The trade in illegal cigarettes erodes legitimate job creation and economic development and undermines the tobacco regulations and other laws of the land. When cigarettes are smuggled into South Africa the smugglers by-pass the regulatory protocol required under the Tobacco Act as well as customs control.

The industry is working together under the auspices of The Tobacco Institute of Southern Africa (TISA) to tackle the issue of the illegal trade in cigarettes with retailers and there is also an awareness campaign planned, aimed at consumers.

Trading in illegal cigarettes is regarded as a criminal offence and is punishable by law. Regular seizures and arrests are being made by the South African Police Services, in conjunction with the SA Revenue Services. The hotspots are Gauteng and the Western Cape (see penalties below).

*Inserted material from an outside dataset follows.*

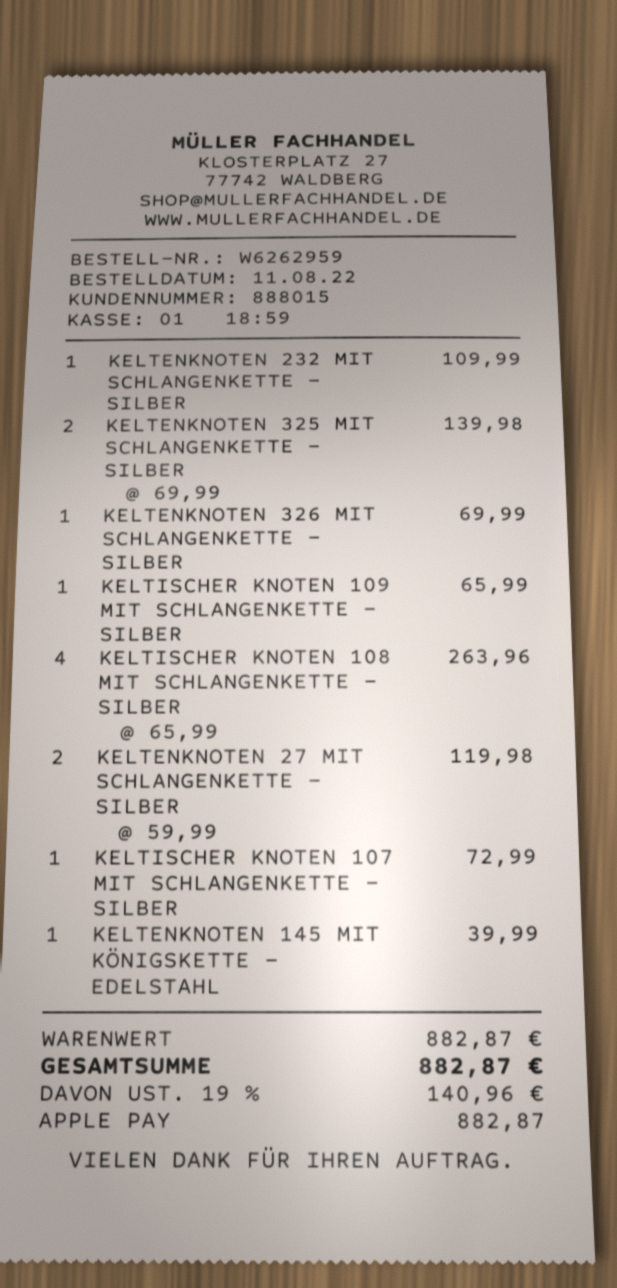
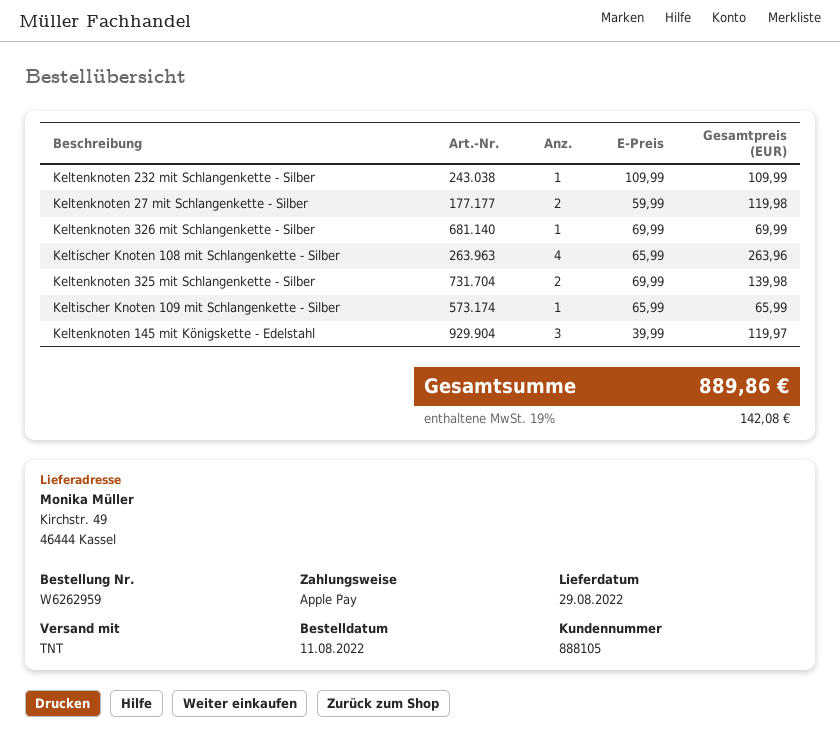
customer number: 888015 -> 888105
KELTISCHER KNOTEN 107 MIT SCHLANGENKETTE - SILBER: 1 x 72.99 = 72.99 -> none
KELTENKNOTEN 145 MIT KÖNIGSKETTE - EDELSTAHL: 1 x 39.99 = 39.99 -> 3 x 39.99 = 119.97
tax: 19% = 140.96 -> 19% = 142.08
total: 882.87 -> 889.86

Essentially there are two types of illicit cigarette products: evasion of taxes on brands imported or manufactured in South Africa; or the counterfeiting of a legal brand. In South Africa the evasion of taxes is the most common one with over 60% of the illegal trade in cigarettes coming across the Zimbabwe border.

The illegal trade in cigarettes is the fastest growing tobacco category globally and locally.

It impacts significantly on the legal market globally and locally.

It has serious ramifications not only for the tobacco manufacturers but also governments, retail trade and the consumer.

The illegal trade in cigarettes fuels other criminal activities and is directly linked to organised crime.

1 in 4 cigarettes smoked in South Africa are illegal products, this equates to more than 25% of the total market.

It is estimated that some 20 million cigarettes (equivalent to 1 million packets of 20s) are sold illegally in the country every day.

Revenue loss to the Government is more than R4-billion in excise and VAT annually, money that can be used to boost much needed public service and infrastructure.

Revenue loss to the legitimate tobacco industry is more than R2 billion.

52% of the price of a cigarettes is made up of excise and VAT.

Consumers need to be suspicious of a pack of 20 cigarettes if it is being sold below R15-00 (see How To Spot Illegal Cigarettes).

Penalties

If a retailer, or reseller, is caught with illicit products and prosecuted under the Customs and Excise Act (evasion of taxes), the penalties are:

  • A fine of R20 000 or three times the value of the goods,
  • Up to 5 years in prison.


A person prosecuted can therefore pay a fine and go to jail.

However, if prosecuted under the Tobacco Controls Act (non-compliant product) the penalties are:

  • Up to R1 million fine.

The Fact Is ... the trade in illegal cigarettes is a criminal offence!